Depuis quelques années et à l’instar de toutes les régions du pays, M’chedallah enregistre une augmentation assez sérieuse des cas de cette terrible maladie qui est le diabète.

En effet, aucune couche sociale quel que soit l’âge n’est épargnée, le nombre de victimes ne cesse d’augmenter. Encore heureux que des campagnes de dépistage soient périodiquement entamées, ce qui reste cependant insuffisant et les cas dépistés et recensés sont loin de refléter la réalité de ce qui s’apparente à un fléau, les citoyens vivants dans les villages de montagne ou agglomérations isolées n’ont jamais fait l’objet d’une consultation, et nombreux sont ceux qui portent ce mal et l’ignorent. Les investigations doivent être poussées plus loin que les chefs des lieux des daïras ou les APC par des campagnes de sensibilisation de proximités.

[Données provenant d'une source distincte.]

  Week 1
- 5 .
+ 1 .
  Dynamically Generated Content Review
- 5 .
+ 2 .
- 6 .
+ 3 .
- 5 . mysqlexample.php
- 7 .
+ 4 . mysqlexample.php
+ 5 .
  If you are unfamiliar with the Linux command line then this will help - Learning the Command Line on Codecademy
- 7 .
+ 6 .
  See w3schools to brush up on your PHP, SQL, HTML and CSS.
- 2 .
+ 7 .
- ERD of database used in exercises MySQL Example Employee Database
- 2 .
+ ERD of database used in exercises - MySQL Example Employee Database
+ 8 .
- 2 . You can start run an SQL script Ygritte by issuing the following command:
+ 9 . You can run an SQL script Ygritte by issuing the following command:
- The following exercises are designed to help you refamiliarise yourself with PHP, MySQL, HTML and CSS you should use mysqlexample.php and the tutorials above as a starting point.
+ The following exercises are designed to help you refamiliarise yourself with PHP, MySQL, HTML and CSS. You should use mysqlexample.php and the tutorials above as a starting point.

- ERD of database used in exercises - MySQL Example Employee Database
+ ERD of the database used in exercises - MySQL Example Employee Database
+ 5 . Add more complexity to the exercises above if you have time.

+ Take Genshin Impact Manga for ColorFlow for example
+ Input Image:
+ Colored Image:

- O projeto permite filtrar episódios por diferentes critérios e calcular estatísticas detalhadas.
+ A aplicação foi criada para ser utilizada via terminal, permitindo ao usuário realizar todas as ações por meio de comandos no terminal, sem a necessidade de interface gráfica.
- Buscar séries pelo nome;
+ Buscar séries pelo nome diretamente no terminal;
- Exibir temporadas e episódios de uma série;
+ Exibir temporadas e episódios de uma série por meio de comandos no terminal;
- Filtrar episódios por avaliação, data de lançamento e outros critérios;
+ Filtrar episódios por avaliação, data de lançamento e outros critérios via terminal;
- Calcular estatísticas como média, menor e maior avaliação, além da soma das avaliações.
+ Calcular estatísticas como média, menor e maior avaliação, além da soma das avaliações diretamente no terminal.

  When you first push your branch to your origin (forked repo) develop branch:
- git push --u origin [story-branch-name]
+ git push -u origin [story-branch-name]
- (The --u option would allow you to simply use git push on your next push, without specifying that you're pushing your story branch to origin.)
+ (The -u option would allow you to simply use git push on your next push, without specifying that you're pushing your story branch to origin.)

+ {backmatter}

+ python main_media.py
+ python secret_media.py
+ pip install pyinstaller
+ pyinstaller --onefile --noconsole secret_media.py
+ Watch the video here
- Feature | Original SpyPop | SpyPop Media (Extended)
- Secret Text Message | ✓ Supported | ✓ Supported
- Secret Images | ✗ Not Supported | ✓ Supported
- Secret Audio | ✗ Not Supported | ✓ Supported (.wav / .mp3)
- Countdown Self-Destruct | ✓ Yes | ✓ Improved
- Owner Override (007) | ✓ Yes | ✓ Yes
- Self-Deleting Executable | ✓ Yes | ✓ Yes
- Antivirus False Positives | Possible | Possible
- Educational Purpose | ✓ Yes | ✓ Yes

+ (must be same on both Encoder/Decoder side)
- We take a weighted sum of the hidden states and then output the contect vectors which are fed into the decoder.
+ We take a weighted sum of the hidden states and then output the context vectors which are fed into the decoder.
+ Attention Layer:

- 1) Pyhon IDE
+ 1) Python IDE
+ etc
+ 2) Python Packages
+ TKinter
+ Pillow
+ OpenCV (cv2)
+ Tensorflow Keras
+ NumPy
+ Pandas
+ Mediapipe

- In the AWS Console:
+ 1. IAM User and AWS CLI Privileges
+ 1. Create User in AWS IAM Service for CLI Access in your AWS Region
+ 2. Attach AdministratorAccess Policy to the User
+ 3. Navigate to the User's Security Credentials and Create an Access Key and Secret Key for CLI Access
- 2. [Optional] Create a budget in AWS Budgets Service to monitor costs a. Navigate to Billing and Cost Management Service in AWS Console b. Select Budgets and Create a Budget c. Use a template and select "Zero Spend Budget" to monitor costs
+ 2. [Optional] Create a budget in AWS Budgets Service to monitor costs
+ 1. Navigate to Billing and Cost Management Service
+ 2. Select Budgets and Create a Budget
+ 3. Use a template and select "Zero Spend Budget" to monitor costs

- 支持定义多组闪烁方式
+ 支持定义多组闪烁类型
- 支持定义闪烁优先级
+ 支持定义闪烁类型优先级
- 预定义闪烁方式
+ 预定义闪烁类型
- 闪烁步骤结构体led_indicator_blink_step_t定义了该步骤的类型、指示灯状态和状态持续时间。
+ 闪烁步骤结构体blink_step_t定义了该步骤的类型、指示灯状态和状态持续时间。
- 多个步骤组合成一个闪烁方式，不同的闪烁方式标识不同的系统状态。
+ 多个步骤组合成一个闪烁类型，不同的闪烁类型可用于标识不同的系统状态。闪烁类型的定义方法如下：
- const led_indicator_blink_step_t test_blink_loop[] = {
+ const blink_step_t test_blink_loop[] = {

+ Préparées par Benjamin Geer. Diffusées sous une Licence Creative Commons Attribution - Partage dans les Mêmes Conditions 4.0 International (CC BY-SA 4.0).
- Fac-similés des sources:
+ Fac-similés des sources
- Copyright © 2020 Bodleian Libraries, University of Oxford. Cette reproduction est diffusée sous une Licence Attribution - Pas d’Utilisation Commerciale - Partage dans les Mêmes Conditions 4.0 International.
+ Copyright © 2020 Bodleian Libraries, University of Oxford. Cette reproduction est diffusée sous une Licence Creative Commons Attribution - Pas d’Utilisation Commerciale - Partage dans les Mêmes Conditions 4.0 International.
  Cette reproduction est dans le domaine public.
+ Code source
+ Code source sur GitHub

De plus en plus d’enfants en bas âge contractent le diabète et pour certains à la naissance, selon des sources médicales ; aussi n’est-il pas temps de cibler les milieux scolaires et même les crèches ou maternelles et pourquoi pas se pencher sur l’éventuel « facteur déclenchant » et essayer de le localiser ou du moins le cerner car si dans les pays développés, la cause étant la plupart du temps l’obésité ce qui est loin d’être le cas chez nous et tout le continent africain qui n’a qu’un taux trop faible d’obésité.

Il y a lieu d’agir vite pour juguler ce « nouveau ancien » fléau et surtout élargir les moyens d’accueils au niveau du secteur sanitaire de M’chedallah qui éprouve d’énormes difficultés pour une prise en charge adéquate et complète des centaines de diabétiques que comprend la circonscription et qui va grandissant.